Design debate: what are good ways to store and manipulate versioned objects?


I am intentionally leaving this quite vague at first. I'm looking for discussion and what issues are important more than I'm looking for hard answers.

I'm in the middle of designing an app that does something like portfolio management. The design I have so far is

  • Problem: a problem that needs to be solved
  • Solution: a proposed solution to one or more problems
  • Relationship: a relationship among two problems, two solutions, or a problem and a solution. Further broken down into:
    • Parent-child - some sort of categorization / tree hierarchy
    • Overlap - the degree to which two solutions or two problems really address the same concept
    • Addresses - the degree to which a problem addresses a solution

My question is about the temporal nature of these things. Problems crop up, then fade. Solutions have an expected resolution date, but that might be modified as they are developed. The degree of a relationship might change over time as problems and solutions evolve.

So, the question: what is the best design for versioning of these things so I can get both a current and an historical perspective of my portfolio?

Later: perhaps I should make this a more specific question, though @Eric Beard's answer is worth an up.

I've considered three database designs. I'll enough of each to show their drawbacks. My question is: which to pick, or can you think of something better?

1: Problems (and separately, Solutions) are self-referential in versioning.

table problems
  int id | string name | text description | datetime created_at | int previous_version_id

  foreign key previous_version_id -> problems.id

This is problematic because every time I want a new version, I have to duplicate the entire row, including that long description column.

2: Create a new Relationship type: Version.

table problems
  int id | string name | text description | datetime created_at

This simply moves the relationship from the Problems and Solutions tables into the Relationships table. Same duplication problem, but perhaps a little "cleaner" since I already have an abstract Relationship concept.

3: Use a more Subversion-like structure; move all Problem and Solution attributes into a separate table and version them.

table problems
  int id

table attributes
  int id | int thing_id | string thing_type | string name | string value | datetime created_at | int previous_version_id

  foreign key (thing_id, thing_type) -> problems.id or solutions.id
  foreign key previous_version_id -> attributes.id

This means that to load the current version of a Problem or Solution I have to fetch all versions of the attribute, sort them by date and then use the most current. That might not be terrible. What seems really bad to me is that I can't type-check these attributes in the database. That value column has to be free-text. I can make the name column a reference into a separate attribute_names table that has a type column, but that doesn't force the correct type in the attributes table.

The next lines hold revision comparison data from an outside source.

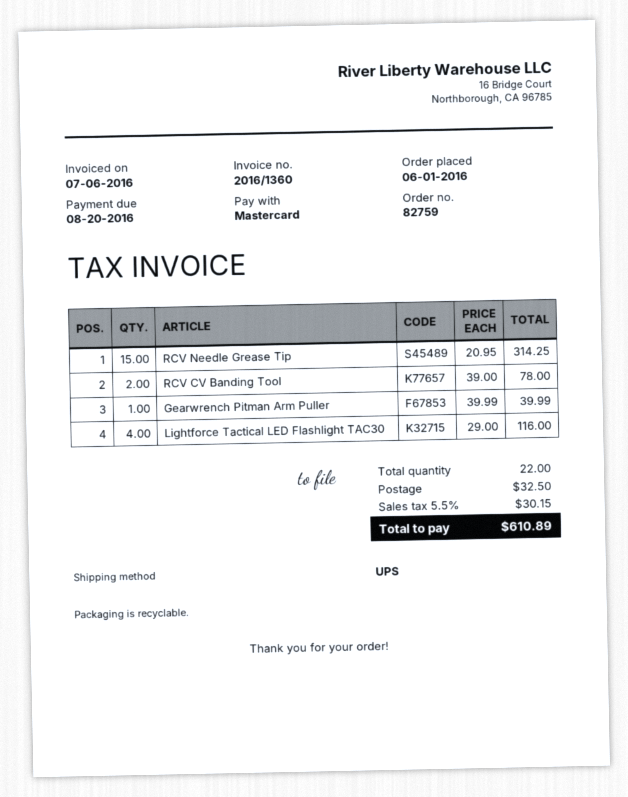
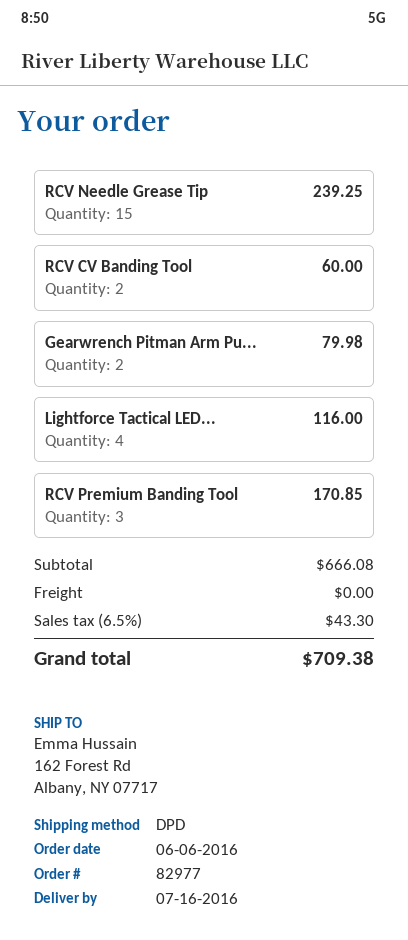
order number: 82759 -> 82977
order date: 2016-06-01 -> 2016-06-06
shipping method: UPS -> DPD
RCV Needle Grease Tip: 15 for 314.25 -> 15 for 239.25
RCV CV Banding Tool: 2 for 78.00 -> 2 for 60.00
Gearwrench Pitman Arm Puller: 1 for 39.99 -> 2 for 79.98
RCV Premium Banding Tool: none -> 3 for 170.85
shipping: 32.50 -> 0.00
tax: 5.5% = 30.15 -> 6.5% = 43.30
total: 610.89 -> 709.38

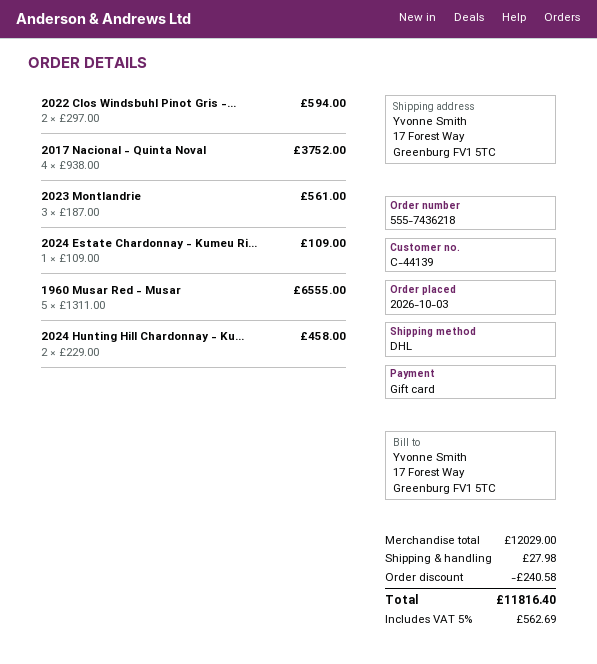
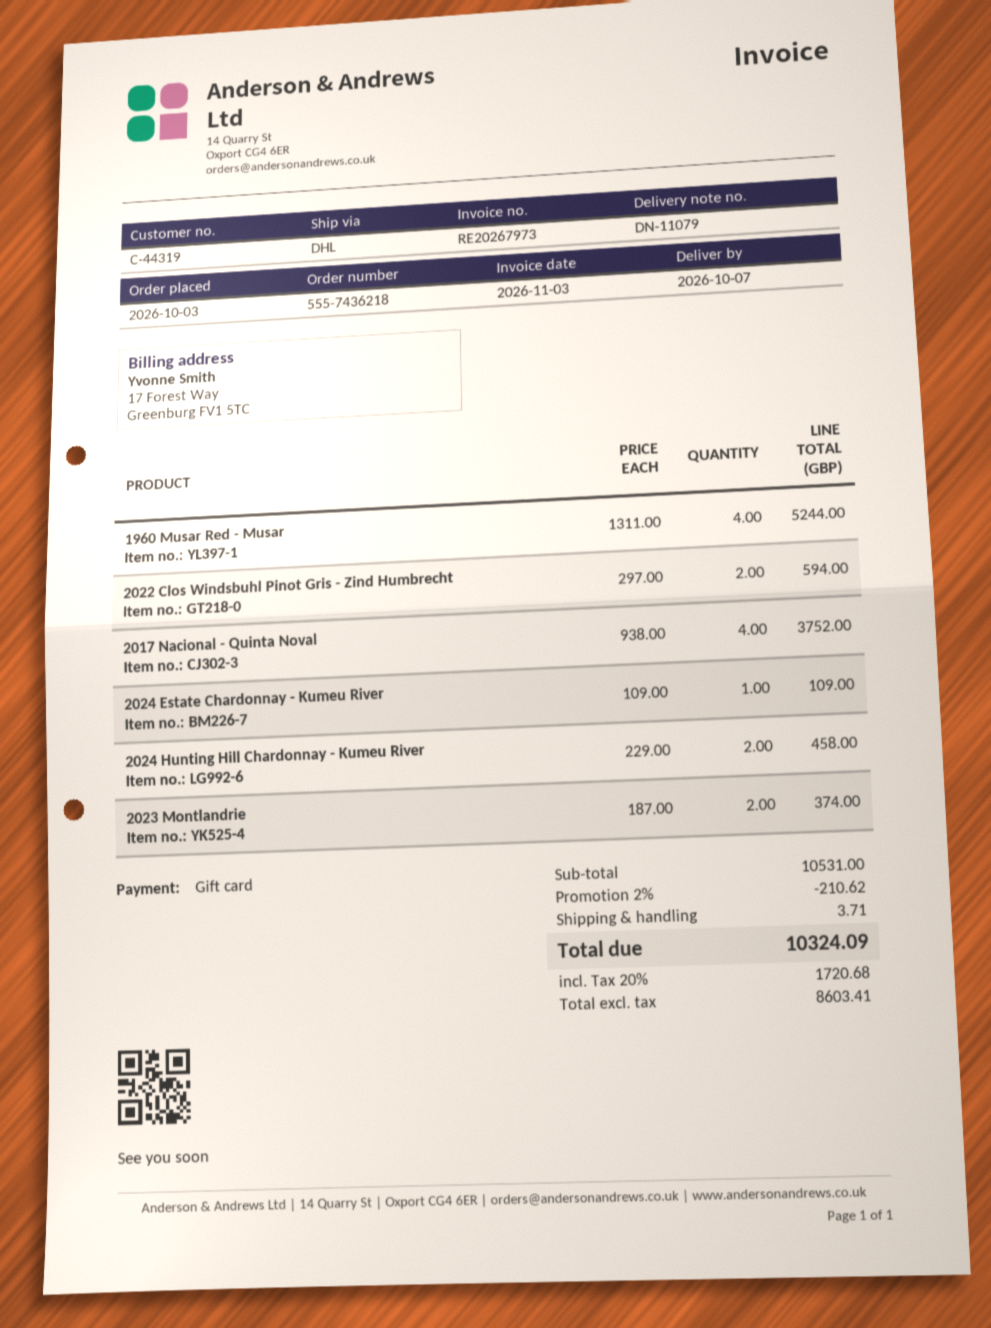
customer number: C-44139 -> C-44319
2023 Montlandrie: 3 x 187.00 = 561.00 -> 2 x 187.00 = 374.00
1960 Musar Red - Musar: 5 x 1311.00 = 6555.00 -> 4 x 1311.00 = 5244.00
subtotal: 12029.00 -> 10531.00
discount: 240.58 -> 210.62
shipping: 27.98 -> 3.71
tax: 5% = 562.69 -> 20% = 1720.68
total: 11816.40 -> 10324.09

later still: response to @Eric Beard's comments about multi-table foreign keys:

Alas, what I've described is simplistic: there are only two types of Things (Problems and Solutions). I actually have about 9 or 10 different types of Things, so I'd have 9 or 10 columns of foreign keys under your strategy. I wanted to use single-table inheritance, but the Things have so little in common that it would be extremely wasteful to do combine them into one table.


Solution

  • Hmm, sounds kind of like this site...

    As far as a database design would go, a versioning system kind of like SVN, where you never actually do any updates, just inserts (with a version number) when things change, might be what you need. This is called MVCC, Multi-Value Concurrency Control. A wiki is another good example of this.